DATASET EXCERPTS:
__________
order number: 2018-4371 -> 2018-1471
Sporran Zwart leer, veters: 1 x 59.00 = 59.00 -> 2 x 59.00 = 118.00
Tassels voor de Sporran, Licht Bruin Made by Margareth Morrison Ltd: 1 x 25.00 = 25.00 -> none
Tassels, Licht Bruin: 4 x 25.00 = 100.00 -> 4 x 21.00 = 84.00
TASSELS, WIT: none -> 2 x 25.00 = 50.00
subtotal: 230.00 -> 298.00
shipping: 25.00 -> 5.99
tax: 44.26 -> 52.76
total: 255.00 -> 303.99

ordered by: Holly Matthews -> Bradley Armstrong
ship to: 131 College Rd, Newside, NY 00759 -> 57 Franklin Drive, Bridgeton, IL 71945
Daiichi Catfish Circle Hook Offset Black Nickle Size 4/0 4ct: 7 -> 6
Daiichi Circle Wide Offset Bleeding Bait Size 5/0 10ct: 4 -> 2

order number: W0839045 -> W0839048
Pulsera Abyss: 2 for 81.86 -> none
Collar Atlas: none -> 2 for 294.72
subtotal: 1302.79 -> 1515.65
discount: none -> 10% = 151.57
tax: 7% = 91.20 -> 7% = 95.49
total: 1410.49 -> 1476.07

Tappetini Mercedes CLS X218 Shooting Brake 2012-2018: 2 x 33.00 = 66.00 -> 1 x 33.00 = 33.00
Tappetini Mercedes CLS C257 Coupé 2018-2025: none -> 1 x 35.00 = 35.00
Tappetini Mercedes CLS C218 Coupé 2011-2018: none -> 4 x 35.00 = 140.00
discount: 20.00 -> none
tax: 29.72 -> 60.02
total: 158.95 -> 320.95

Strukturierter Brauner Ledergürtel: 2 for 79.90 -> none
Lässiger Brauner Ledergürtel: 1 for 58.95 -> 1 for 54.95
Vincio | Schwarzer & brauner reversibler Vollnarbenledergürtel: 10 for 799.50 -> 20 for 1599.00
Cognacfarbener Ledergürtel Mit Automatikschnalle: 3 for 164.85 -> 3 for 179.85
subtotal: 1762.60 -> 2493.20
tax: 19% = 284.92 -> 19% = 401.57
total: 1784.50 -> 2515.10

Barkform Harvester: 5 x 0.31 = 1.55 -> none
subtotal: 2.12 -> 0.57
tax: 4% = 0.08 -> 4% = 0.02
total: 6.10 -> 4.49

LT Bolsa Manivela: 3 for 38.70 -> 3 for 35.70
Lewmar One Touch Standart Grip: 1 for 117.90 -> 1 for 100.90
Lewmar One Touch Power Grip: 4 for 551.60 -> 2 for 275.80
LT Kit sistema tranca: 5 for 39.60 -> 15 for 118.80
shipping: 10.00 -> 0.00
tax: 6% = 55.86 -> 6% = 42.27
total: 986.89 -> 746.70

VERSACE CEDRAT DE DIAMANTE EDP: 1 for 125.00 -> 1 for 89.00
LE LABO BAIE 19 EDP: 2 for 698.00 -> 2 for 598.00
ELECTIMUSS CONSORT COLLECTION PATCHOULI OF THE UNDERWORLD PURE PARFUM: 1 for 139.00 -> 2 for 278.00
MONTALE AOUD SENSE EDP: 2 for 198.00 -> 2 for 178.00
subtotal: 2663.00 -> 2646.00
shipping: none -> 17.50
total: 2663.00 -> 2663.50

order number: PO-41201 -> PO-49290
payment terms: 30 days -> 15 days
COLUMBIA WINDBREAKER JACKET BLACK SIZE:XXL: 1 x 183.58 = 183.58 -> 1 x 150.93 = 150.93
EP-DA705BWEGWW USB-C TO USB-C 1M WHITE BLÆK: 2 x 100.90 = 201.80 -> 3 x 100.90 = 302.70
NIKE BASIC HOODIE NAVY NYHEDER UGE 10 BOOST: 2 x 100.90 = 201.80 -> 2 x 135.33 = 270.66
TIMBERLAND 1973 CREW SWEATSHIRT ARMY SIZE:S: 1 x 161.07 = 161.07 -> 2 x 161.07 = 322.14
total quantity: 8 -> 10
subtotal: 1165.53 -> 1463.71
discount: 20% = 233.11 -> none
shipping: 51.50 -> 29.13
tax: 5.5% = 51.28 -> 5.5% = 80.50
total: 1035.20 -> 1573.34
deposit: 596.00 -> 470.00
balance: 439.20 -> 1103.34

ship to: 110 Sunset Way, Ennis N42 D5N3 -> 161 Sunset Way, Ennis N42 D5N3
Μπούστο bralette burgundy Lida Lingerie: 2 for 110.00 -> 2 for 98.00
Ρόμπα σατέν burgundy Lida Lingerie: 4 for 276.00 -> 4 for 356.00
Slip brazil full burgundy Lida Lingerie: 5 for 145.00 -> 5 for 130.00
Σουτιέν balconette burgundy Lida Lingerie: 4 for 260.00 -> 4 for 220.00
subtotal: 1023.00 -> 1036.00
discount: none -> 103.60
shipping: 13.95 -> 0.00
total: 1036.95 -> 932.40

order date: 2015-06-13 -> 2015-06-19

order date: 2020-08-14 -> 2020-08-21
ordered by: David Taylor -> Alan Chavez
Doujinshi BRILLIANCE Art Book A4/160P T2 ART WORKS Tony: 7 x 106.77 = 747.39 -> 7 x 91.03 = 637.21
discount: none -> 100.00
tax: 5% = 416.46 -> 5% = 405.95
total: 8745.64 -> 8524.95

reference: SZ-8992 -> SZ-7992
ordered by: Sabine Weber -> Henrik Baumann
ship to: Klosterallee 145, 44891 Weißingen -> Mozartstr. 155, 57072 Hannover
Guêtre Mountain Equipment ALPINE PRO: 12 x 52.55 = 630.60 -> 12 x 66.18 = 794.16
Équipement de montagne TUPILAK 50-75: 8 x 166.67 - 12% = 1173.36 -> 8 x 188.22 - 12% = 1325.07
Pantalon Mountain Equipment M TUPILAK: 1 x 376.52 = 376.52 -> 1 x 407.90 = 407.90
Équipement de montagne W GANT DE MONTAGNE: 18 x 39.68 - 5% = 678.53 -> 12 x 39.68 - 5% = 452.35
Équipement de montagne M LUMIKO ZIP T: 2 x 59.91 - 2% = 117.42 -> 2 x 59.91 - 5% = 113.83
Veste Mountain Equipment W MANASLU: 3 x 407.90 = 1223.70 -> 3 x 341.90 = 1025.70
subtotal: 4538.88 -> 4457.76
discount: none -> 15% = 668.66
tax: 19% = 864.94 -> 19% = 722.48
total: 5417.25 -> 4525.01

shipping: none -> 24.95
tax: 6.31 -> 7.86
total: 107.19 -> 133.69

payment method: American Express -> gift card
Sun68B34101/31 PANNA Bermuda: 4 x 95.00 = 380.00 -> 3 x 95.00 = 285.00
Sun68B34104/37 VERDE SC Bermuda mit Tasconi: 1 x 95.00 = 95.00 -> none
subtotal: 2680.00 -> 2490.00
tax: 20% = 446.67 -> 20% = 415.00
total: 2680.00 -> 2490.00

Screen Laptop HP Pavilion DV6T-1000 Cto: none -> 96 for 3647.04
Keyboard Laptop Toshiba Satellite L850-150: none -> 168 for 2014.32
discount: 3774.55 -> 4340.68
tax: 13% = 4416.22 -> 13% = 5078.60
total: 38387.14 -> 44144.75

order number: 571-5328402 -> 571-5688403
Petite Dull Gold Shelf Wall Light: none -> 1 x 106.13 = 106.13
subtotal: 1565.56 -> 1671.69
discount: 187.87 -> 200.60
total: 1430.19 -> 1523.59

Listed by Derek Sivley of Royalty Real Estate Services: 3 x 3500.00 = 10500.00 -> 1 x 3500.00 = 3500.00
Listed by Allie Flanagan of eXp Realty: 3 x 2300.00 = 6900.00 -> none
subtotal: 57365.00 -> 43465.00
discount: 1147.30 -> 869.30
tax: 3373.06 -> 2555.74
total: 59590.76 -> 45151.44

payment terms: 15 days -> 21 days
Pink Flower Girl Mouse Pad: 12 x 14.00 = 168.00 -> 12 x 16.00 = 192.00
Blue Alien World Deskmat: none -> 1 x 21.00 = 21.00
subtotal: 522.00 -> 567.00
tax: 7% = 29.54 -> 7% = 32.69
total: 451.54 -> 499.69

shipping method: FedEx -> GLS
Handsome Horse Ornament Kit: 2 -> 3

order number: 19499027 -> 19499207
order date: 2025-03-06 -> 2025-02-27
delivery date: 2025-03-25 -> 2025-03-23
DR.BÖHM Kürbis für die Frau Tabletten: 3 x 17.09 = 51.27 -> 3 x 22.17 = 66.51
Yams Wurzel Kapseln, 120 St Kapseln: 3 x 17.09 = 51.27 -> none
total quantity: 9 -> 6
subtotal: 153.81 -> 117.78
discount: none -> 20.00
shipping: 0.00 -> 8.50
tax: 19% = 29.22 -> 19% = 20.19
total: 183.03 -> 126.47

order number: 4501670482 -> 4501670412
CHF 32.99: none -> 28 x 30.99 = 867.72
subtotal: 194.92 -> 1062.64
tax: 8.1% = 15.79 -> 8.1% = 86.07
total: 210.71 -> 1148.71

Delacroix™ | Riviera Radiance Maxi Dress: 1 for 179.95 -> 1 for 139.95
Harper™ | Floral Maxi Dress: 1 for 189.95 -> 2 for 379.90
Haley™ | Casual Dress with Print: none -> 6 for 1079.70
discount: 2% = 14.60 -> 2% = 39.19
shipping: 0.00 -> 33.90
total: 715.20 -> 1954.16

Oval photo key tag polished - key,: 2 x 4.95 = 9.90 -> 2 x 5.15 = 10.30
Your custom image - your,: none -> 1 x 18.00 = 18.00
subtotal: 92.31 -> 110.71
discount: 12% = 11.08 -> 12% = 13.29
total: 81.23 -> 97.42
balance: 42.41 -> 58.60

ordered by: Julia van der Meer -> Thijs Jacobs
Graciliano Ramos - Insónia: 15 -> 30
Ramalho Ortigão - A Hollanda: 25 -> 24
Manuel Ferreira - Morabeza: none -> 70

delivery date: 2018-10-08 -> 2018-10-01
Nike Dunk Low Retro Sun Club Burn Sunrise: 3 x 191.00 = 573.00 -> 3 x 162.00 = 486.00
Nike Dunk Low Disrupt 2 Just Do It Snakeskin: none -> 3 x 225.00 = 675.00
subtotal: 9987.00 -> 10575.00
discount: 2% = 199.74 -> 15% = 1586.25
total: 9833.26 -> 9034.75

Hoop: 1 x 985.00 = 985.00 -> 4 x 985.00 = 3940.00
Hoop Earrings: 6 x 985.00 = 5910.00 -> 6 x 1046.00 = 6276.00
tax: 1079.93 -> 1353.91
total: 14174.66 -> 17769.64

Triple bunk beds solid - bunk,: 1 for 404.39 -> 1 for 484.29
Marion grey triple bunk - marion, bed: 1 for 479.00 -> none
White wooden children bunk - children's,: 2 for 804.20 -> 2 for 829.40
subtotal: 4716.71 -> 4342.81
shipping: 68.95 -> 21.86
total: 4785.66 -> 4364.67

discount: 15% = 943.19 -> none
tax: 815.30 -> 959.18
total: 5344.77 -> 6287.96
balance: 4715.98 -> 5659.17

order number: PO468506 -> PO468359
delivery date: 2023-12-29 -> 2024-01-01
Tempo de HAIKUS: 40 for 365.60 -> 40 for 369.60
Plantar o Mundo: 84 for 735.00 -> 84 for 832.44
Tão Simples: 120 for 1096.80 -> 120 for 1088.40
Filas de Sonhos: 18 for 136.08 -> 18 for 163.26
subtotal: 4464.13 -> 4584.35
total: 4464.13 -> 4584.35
__________
TRY IT: The answer is to be the lines from the one holding "discount: 15% = 943.19 -> none" through the end of the data above, transcribed character for character, both ends included.

THE COMPLETED TASK:
discount: 15% = 943.19 -> none
tax: 815.30 -> 959.18
total: 5344.77 -> 6287.96
balance: 4715.98 -> 5659.17

order number: PO468506 -> PO468359
delivery date: 2023-12-29 -> 2024-01-01
Tempo de HAIKUS: 40 for 365.60 -> 40 for 369.60
Plantar o Mundo: 84 for 735.00 -> 84 for 832.44
Tão Simples: 120 for 1096.80 -> 120 for 1088.40
Filas de Sonhos: 18 for 136.08 -> 18 for 163.26
subtotal: 4464.13 -> 4584.35
total: 4464.13 -> 4584.35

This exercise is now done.